(Task description) Output all the entries word for word. Omit the pictures.

■ ■ ■ ■ ■

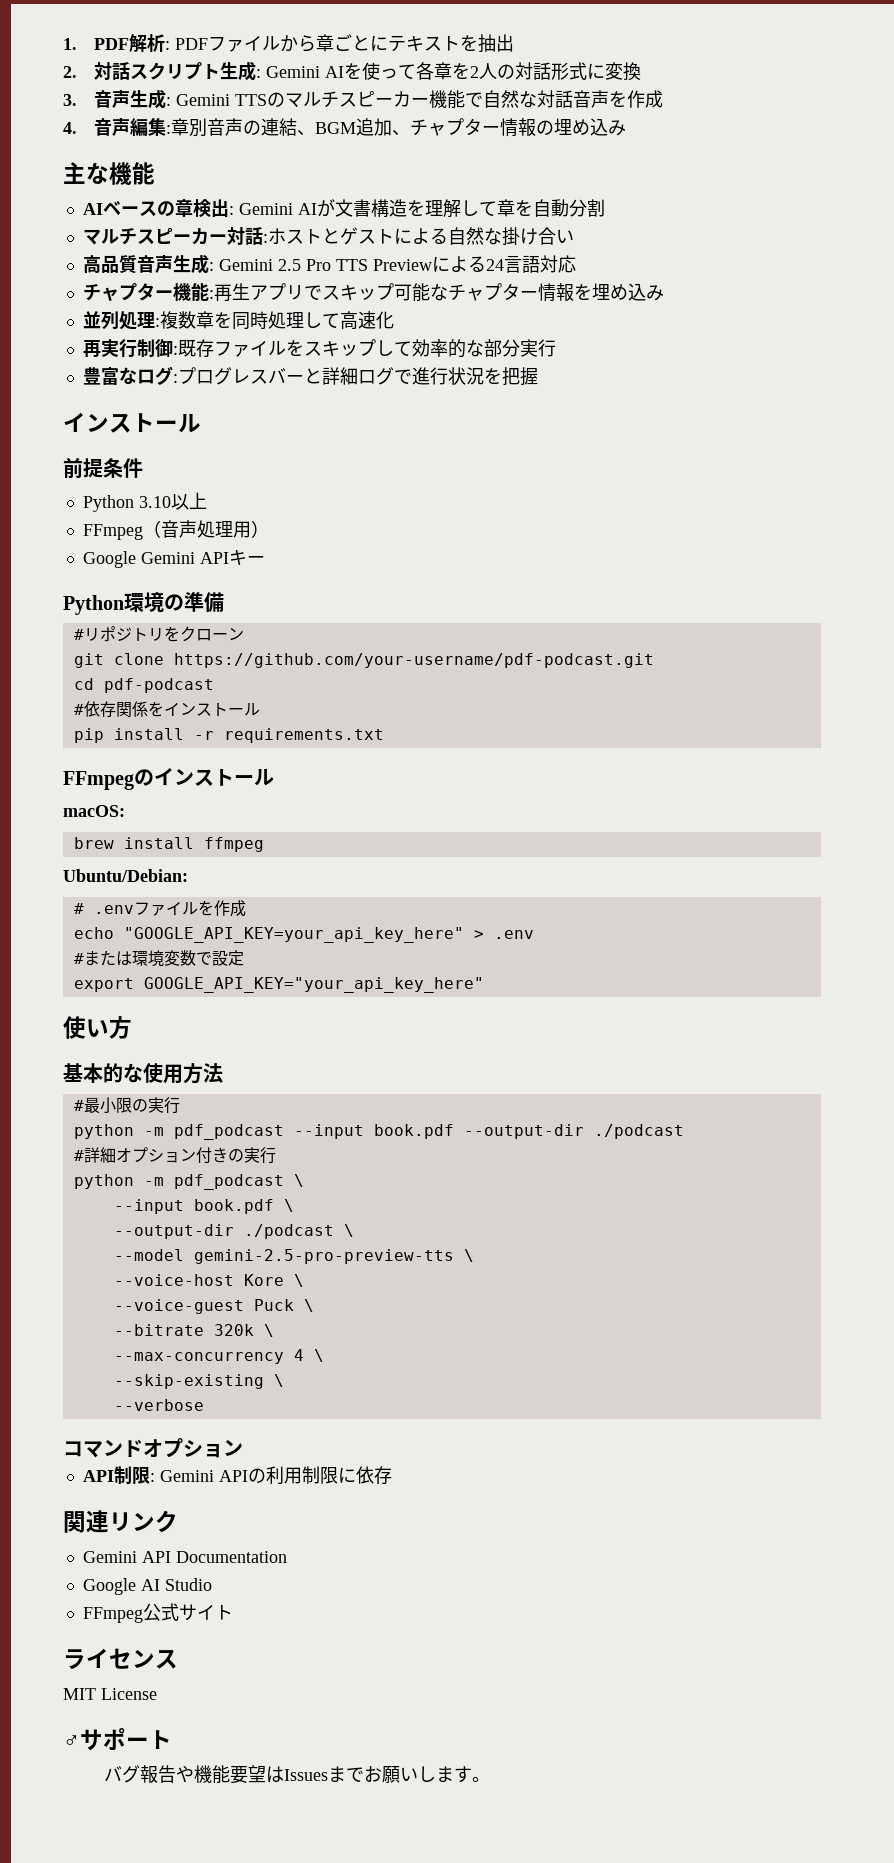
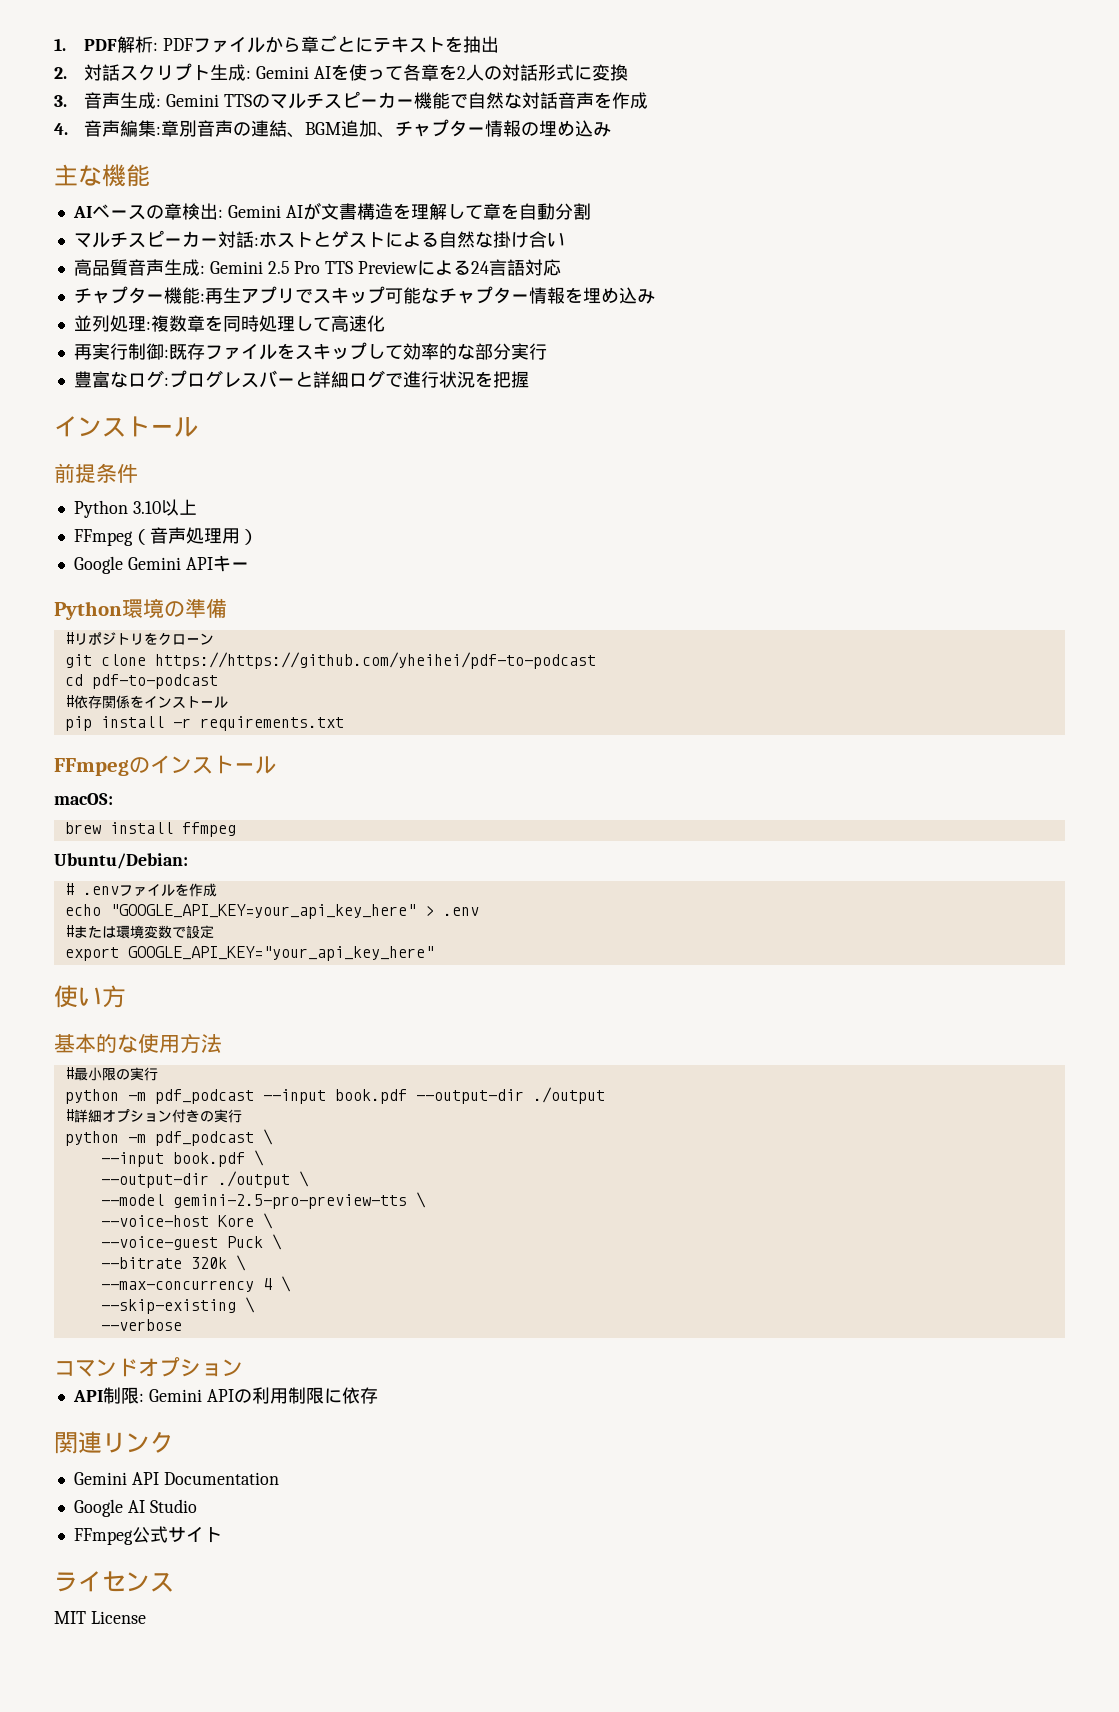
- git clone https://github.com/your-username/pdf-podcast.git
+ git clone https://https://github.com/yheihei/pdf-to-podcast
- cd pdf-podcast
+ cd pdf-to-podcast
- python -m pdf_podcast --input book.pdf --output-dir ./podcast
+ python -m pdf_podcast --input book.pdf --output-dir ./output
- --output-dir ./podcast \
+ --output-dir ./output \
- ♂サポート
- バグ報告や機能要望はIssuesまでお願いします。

■ ■ ■ ■ ■

(Response area)
- git clone https://github.com/your-username/pdf-podcast.git
+ git clone https://https://github.com/yheihei/pdf-to-podcast
- cd pdf-podcast
+ cd pdf-to-podcast
- python -m pdf_podcast --input book.pdf --output-dir ./podcast
+ python -m pdf_podcast --input book.pdf --output-dir ./output
- --output-dir ./podcast \
+ --output-dir ./output \
- ♂サポート
- バグ報告や機能要望はIssuesまでお願いします。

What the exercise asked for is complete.